After a long siege, Andi Guru and Tiku's former lieutenant Tandi Bunna' – both by then working for the Dutch – approached Tiku on 26 October and offered a cease fire. Although initially unwilling, Tiku was reportedly convinced by civilians who reminded him that his mother – who had died in the siege – needed to be buried. After three days of peaceful intermingling, on the night of 30 October the Dutch forces took over the fortress, appropriated all weapons, and captured Tiku. He and his soldiers were forced to go to Tondon.

==Second struggle and death==
In Tondon Tiku began preparations for his mother's funeral, preparations which, in Torajan culture, took several months. While taking care of the preparations, he had an advisor collect weapons secretly while another went to his fortresses in Alla' and Ambeso. Tiku then made preparations to escape Dutch custody; he also returned all property that he had taken as a lord, as he knew he would no longer use it. While in Tondon, Dutch forces may have harassed the Torajan leader. The night before his mother's funeral, in January 1907, Tiku and 300 of his followers escaped Tondon, heading south.
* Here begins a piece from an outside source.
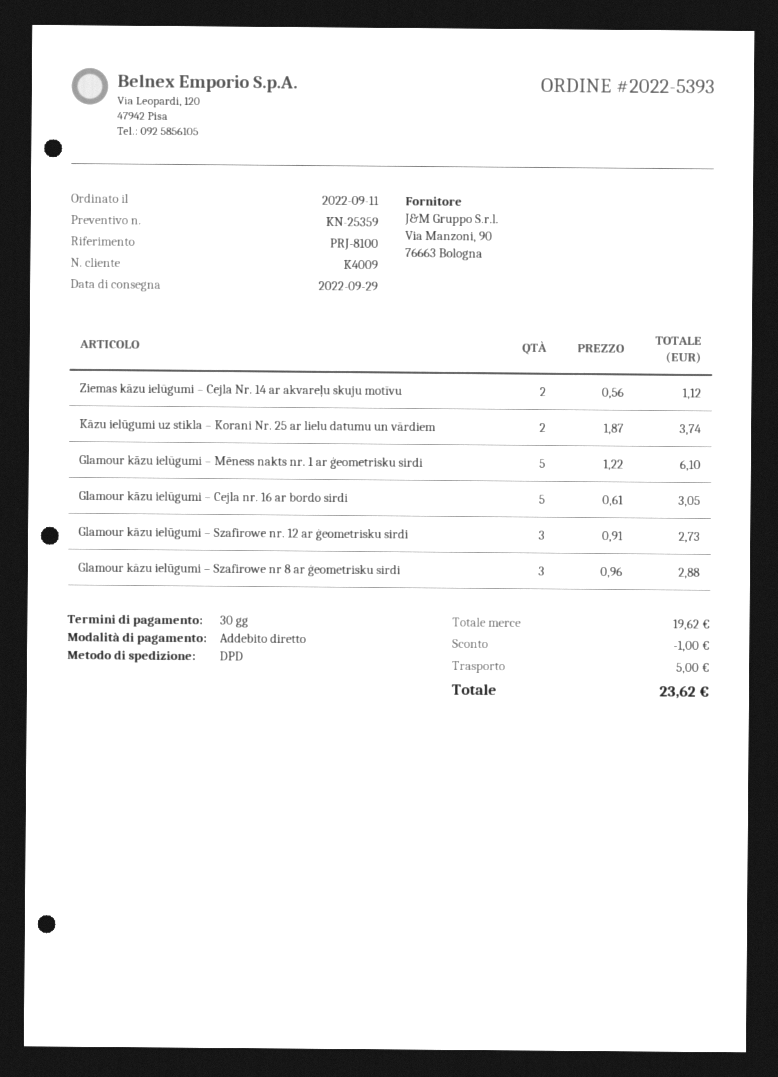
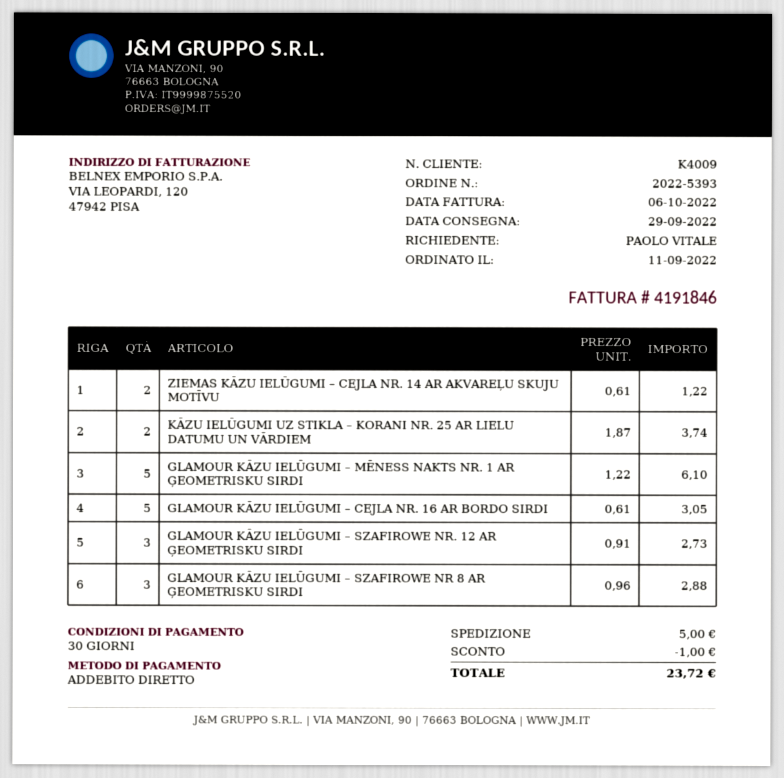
Ziemas kāzu ielūgumi – Cejla Nr. 14 ar akvareļu skuju motīvu: 2 x 0.56 = 1.12 -> 2 x 0.61 = 1.22
total: 23.62 -> 23.72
After he was told that the Dutch had followed him, Tiku ordered most of his followers to return to Tondon while he and a group of fifteen, including his two wives, continued south. They first arrived at Ambeso, but the fortress fell several days later, at which time they evacuated to Alla'. This fortress fell at the end of March 1907 and Tiku began to work his way back to Tondon through the forest. He and the other leaders, Buginese and Torajan alike, were chased by Dutch troops. The other leaders capitulated to the Dutch and were sentenced to either three years in a prison in Makassar or exile to Buton. Tiku, meanwhile, stayed hidden in the forests.

On 30 June 1907 Tiku and two of his men were caught by the Dutch forces; he was the last guerrilla leader to be caught. After several days in prison, on 10 July 1907 Tiku was shot and killed by the Dutch soldiers near the Sa'dan River; some reports have him bathing at the time. He was buried with the rest of his family in Tondol, while his cousin Tandibua' became the native ruler of Pangala', serving under the Dutch.

==Legacy==
After Tiku's death, the colonial powers hoped that he would be forgotten, a hope which was not realised; Tandibua' rebelled in 1917, and other local rebellions arose in different areas of Sulawesi until the Dutch withdrawal following the Japanese occupation. During the occupation, the Japanese forces used Tiku as a symbol of Torajan struggle against colonial aggression, working to unite the people against Europeans. However, this was poorly received in conquered areas such as Baruppu' and Sesean, where Tiku was remembered as a man who killed others to steal their wives.

The Tana Toraja Regency government declared Tiku a national hero in 1964, and in 1970 a monument to him was built on the bank of the Sa'dan. Tiku was declared a National Hero of Indonesia with Presidential Decree 073/TK/2002 on 6 November 2002. On the anniversary of Tiku's death, commemorative ceremonies are held in the provincial capital of Makassar. Aside from several streets, Pongtiku Airport in Tana Toraja is named after him.